Spinoza's Ethics: IIP.43

This proposition, demonstration and scholium are difficult. The proposition asserts that we know a true idea and that we know that we know a true idea. The first aspect - of knowing a true idea - is an assertion of content. The second aspect - of knowing that we know a true idea - is an assertion of our nature of knowing, or alternatively, an assertion of form.

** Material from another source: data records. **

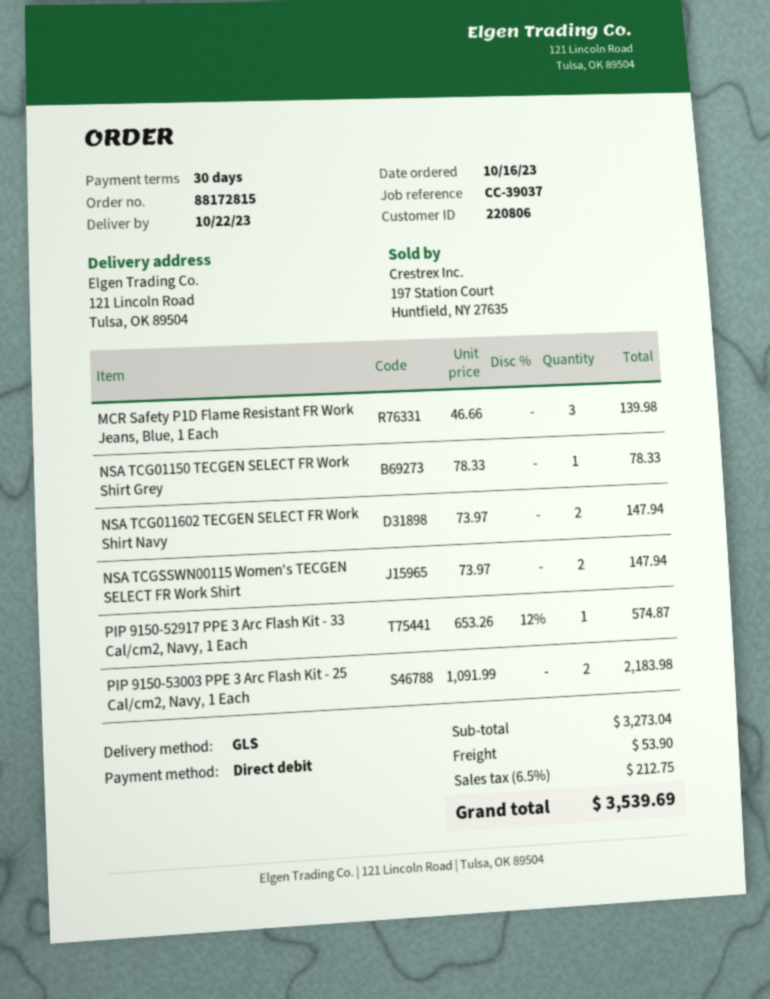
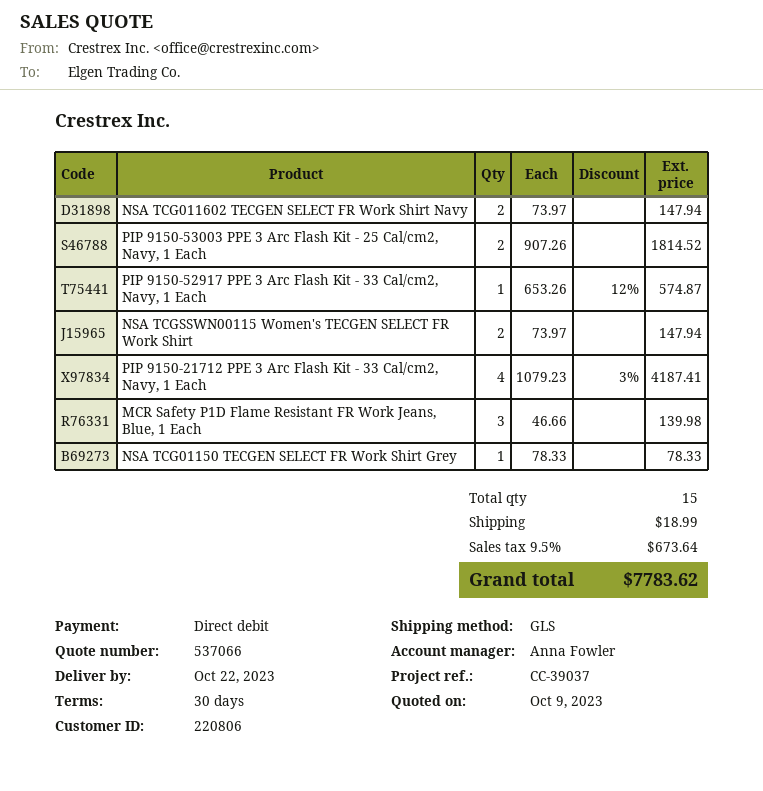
PIP 9150-53003 PPE 3 Arc Flash Kit - 25 Cal/cm2, Navy, 1 Each: 2 x 1091.99 = 2183.98 -> 2 x 907.26 = 1814.52
PIP 9150-21712 PPE 3 Arc Flash Kit - 33 Cal/cm2, Navy, 1 Each: none -> 4 x 1079.23 - 3% = 4187.41
shipping: 53.90 -> 18.99
tax: 6.5% = 212.75 -> 9.5% = 673.64
total: 3539.69 -> 7783.62

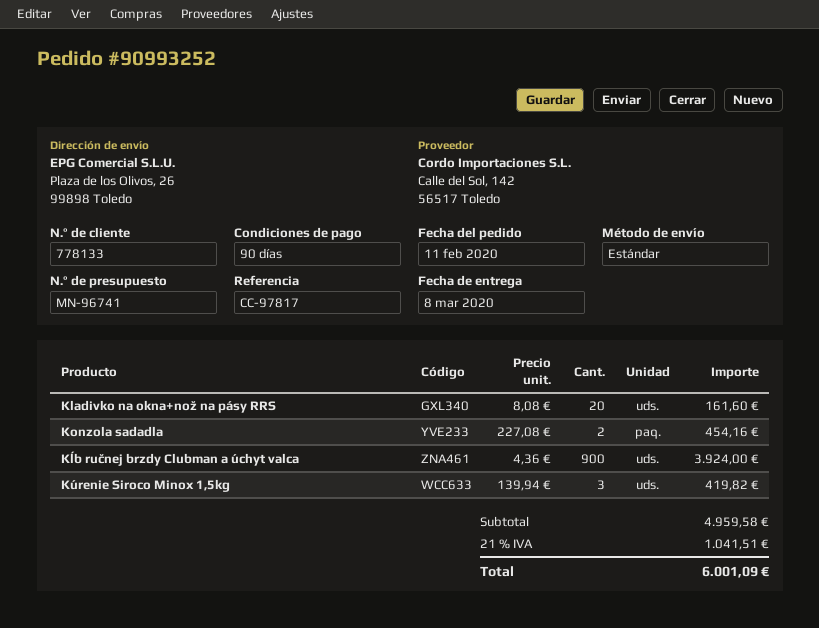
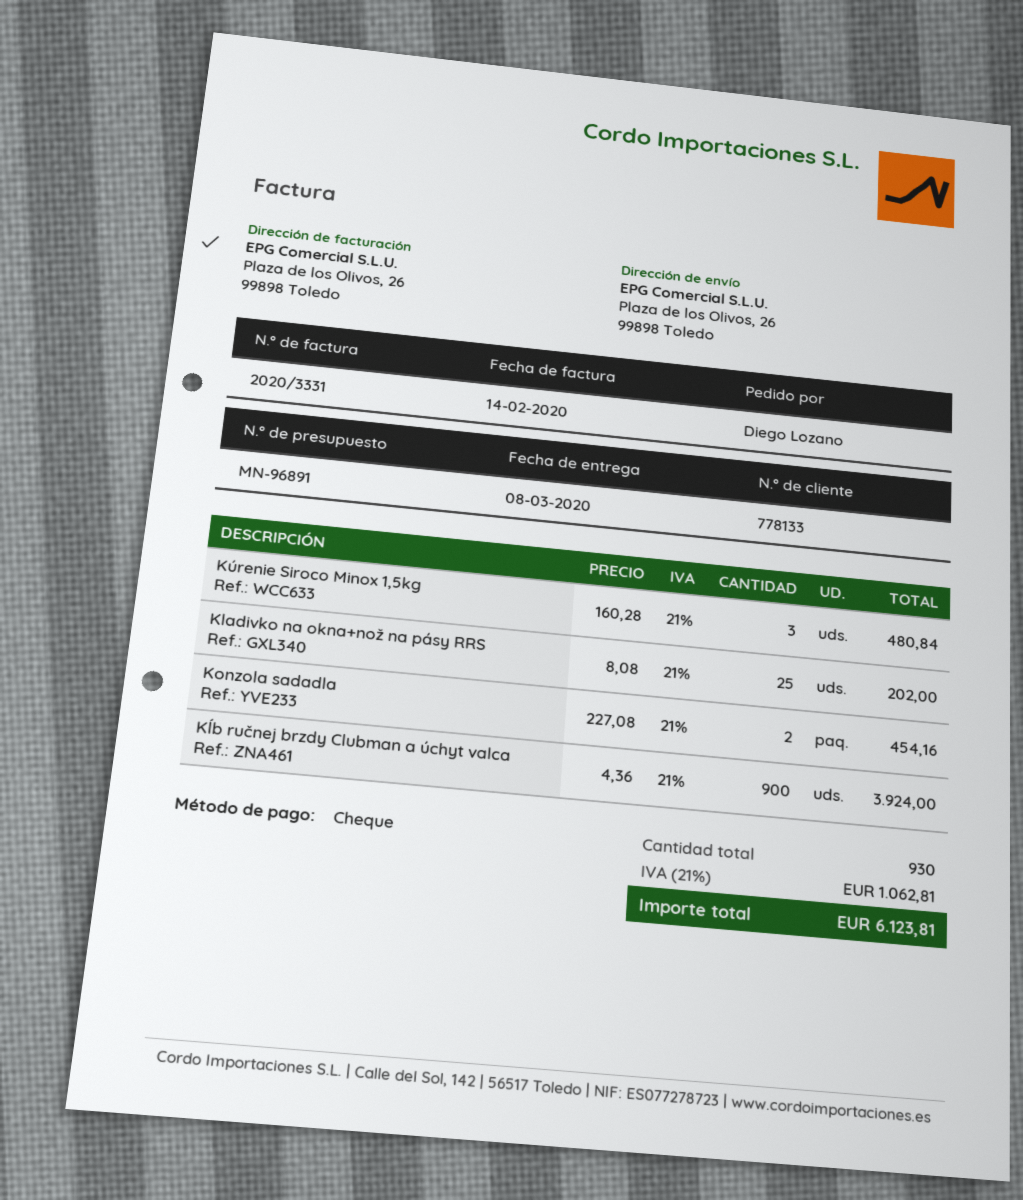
quote number: MN-96741 -> MN-96891
Kladivko na okna+nož na pásy RRS: 20 x 8.08 = 161.60 -> 25 x 8.08 = 202.00
Kúrenie Siroco Minox 1,5kg: 3 x 139.94 = 419.82 -> 3 x 160.28 = 480.84
tax: 21% = 1041.51 -> 21% = 1062.81
total: 6001.09 -> 6123.81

The demonstration initially focuses on the first aspect - of knowing a true idea. This true idea is identified as adequate as well as explicated by the nature of the human mind. Spinoza references the corollary of IIP11 in which he identifies the muddled origins of inadequate ideas so that he can identify here the focused origin of the adequate idea which is only of the human mind or as he states it - "explicated by the nature of the human mind" - which of course is the idea of the body. The idea of this idea, or alternatively, the idea of the human mind sets up the parallelism of IIP20 where the idea of the human mind is the same in God as the idea of human body. The demonstration and the scholium posit that there exists a dual parallelism where the body and the idea of the body as mind are parallel as well as the idea of the body and the idea of the idea of the body are parallel. As Spinoza works this out, he is indicating that this dual parallelism does refer to a different form of knowing. At the first level - the body and the idea of the body - there is modally one of expression or content or change. When this mode is adequate under the attribute of thinking, the mode is active in knowing within the passage of time. At the second level - the idea of the body and the idea of the idea of the body or the idea of the human mind, there is a modal structure but it is one of consciousness or reflexivity on modal essences. Thus, it is one of form as in the example earlier in the Ethics of modal essences of infinite squares inside a circle. Knowing here at the second level might be considered meditative or contemplative as it is a knowing that is not subject to time and more deeply certain. In this area, Spinoza indicates that it is not as much learning (which is of the first level) but discovering what was already known - as some kind of logic that forms the makeup of the human mind itself - unlike the human mind's role as of the body (with pain and other sensations).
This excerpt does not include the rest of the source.